This guide provides quick setup instructions for Apache Kafka, suitable for an email delivery service, using three common methods: manual download, Docker, and Homebrew.

One of these:

• Java 17+.
• Docker Desktop (for Docker method).

• Download Kafka Binary: Download the latest release from here.
• Extract & Navigate:

  tar -xzf kafka_....tgz # Use your version
  cd kafka_...

• Generate Cluster ID & Format Logs:

  KAFKA_CLUSTER_ID="$(bin/kafka-storage.sh random-uuid)"
  bin/kafka-storage.sh format --standalone -t $KAFKA_CLUSTER_ID -c config/server.properties

• Start Kafka Server:

  bin/kafka-server-start.sh config/server.properties

• Create Topic:

  bin/kafka-topics.sh --create --topic private.emaildelivery.emails --bootstrap-server localhost:9092

• Get the Docker image:

  docker pull apache/kafka:4.0.0

• Start the Kafka Docker container:

  docker run -p 9092:9092 apache/kafka:4.0.0

• Create Topic:

  docker exec $(docker ps -q --filter ancestor=apache/kafka:4.0.0) /opt/kafka/bin/kafka-topics.sh --create --topic private.emaildelivery.emails --bootstrap-server localhost:9092

• Install Zookeeper (required by Kafka):

  brew install zookeeper

• Install Kafka:

  brew install kafka

  This will install Kafka along with its dependencies, including Zookeeper.

• Start Zookeeper: Kafka depends on Zookeeper for distributed coordination. You need to start Zookeeper first. In your terminal, run:

  zkServer start

• Start Kafka Server: Now that Zookeeper is running, we need to start the Kafka server. In a new terminal window, run the following command:

  kafka-server-start /usr/local/etc/kafka/server.properties

  This starts the Kafka server on the default port (9092).

• Create a Kafka Topic

  kafka-topics --create --topic private.emaildelivery.emails --bootstrap-server localhost:9092

To get Nginx running with our configuration, simply point it to the nginx/api.conf file:

nginx -c /absolute/path/to/compendium/nginx/api.conf

Mockery generates mocks for Go interfaces, allowing us to test individual code components in isolation. This makes our unit tests faster, more reliable, and independent of real external services or complex dependencies. To install Mockery run:

go install github.com/vektra/mockery/v3@v3.5.1

If you ever change a Go interface and need to regenerate the mocks, just run this command from the root of the repository:

mockery

You can install protobuf here. To install protobuf plugin for Go use:

go install google.golang.org/protobuf/cmd/protoc-gen-go@latest

To regenerate interfaces from our .proto files, run these commands from the root of the repository:

export PATH="$PATH:$(go env GOPATH)"/bin

make protoc

git clone github.com/compendium-tech/compendium

# Email delivery microservice
cd ./email-delivery-service
go run cmd/main.go # run kafka consumer

# User microservice
cd ../user-service
go test ./...      # test
go run cmd/main.go -mode http # run http server
go run cmd/main.go -mode grpc # run grpc server

# Subscription microservice
cd ../subscription-service
go test ./...      # test
go run cmd/main.go # run server

# LLM microservice
cd ../llm-service
go test ./...      # test
go run cmd/main.go # run server

# Application microservice
cd ../application-service
go test ./...      # test
go run cmd/main.go # run server

To ensure comprehensive logging with contextual information such as requestId and userId, we recommend enabling common.pkg.middleware.LoggerMiddleware globally. This middleware will instantiate and populate a reusable logger within context.Context, accessible via common.pkg.log.L(ctx). This allows for consistent and enriched logging throughout the application.

import (
    "github.com/compendium-tech/compendium/common/pkg/log"
)

func (s *service) GetUniversity() (*domain.University, error) {
    ...
    logger := log.L(ctx).WithField("universityId", universityID)

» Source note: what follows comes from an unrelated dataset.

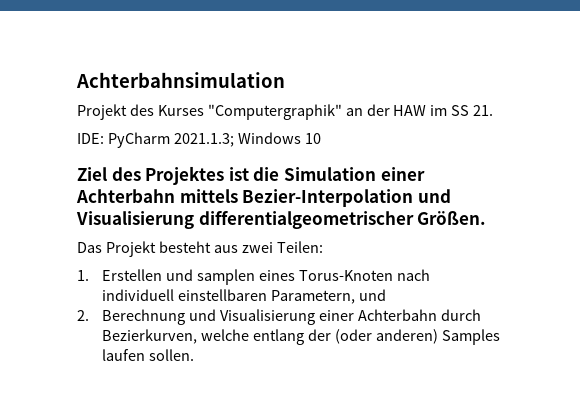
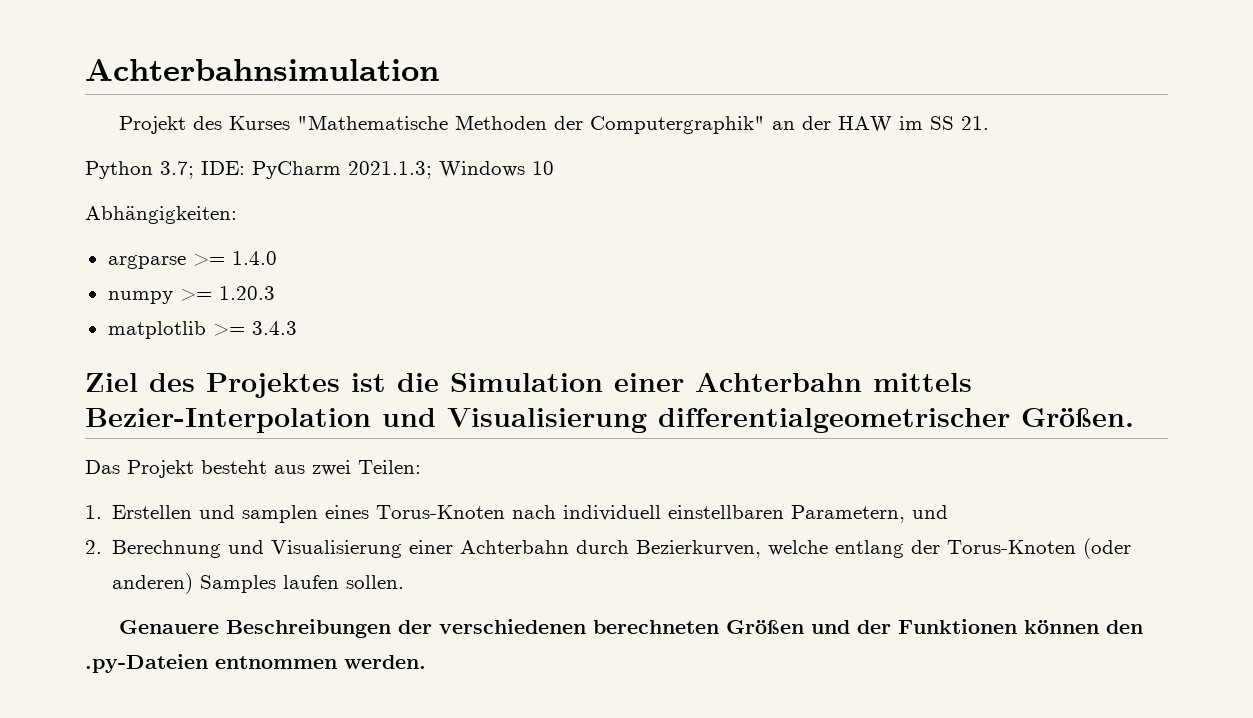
[207,104,342,120] "Computergraphik" -> [296,115,765,134] "Mathematische Methoden der Computergraphik"
(494, 110) none -> [85,161,194,179] Python 3.7;
(321, 138) none -> [85,206,237,224] [107,251,277,269] [107,286,275,304] [107,321,297,339] // Abhängigkeiten: // argparse >= 1.4.0 // numpy >= 1.20.3 // matplotlib >= 3.4.3
(332, 335) none -> [947,540,1077,554] Torus-Knoten
(195, 355) none -> [118,619,1143,638] [85,654,426,673] // Genauere Beschreibungen der verschiedenen berechneten Größen und der Funktionen können den .py-Dateien entnommen werden.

    if university == nil {
        logger.Errorf("University was not found")
        return ...
    }
    ...
}

Our code mostly uses tracerr for finding source of unexpected internal server errors (e.g. when database fails or external API doesn't respond). Errors must be wrapped into tracerr.Error (error with stacktrace) only in the service dependency layer.

This means tracerr.Wrap(), tracerr.New() and tracerr.Errorf() should only ever be applied at the point where an error originates from an external dependency (e.g., database, external API call, file system operation) and is first returned up the call stack. It should not be used repeatedly throughout the service or presentation layers.

import (
    "github.com/ztrue/tracerr"
)

func (r *SomeRepo) GetItem(id string) error {
    err := db.Query("...")
    if err != nil {
        return tracerr.Errorf("failed to query item %s from DB: %v", id, err)
    }

    return nil
}

func (s *SomeService) ProcessItem(id string) error {
    err := s.repo.GetItem(id)
    if err != nil {
        return err
    }

    return nil
}

API layer (think HTTP handlers or gRPC servers) handles turning data into something our code can understand, and then calls our service layer. If there's a generic, unexpected internal server error from the service layer, it should be caught and logged at this presentation level, or by a special error-handling middleware. This way, we avoid writing the same error-handling code everywhere.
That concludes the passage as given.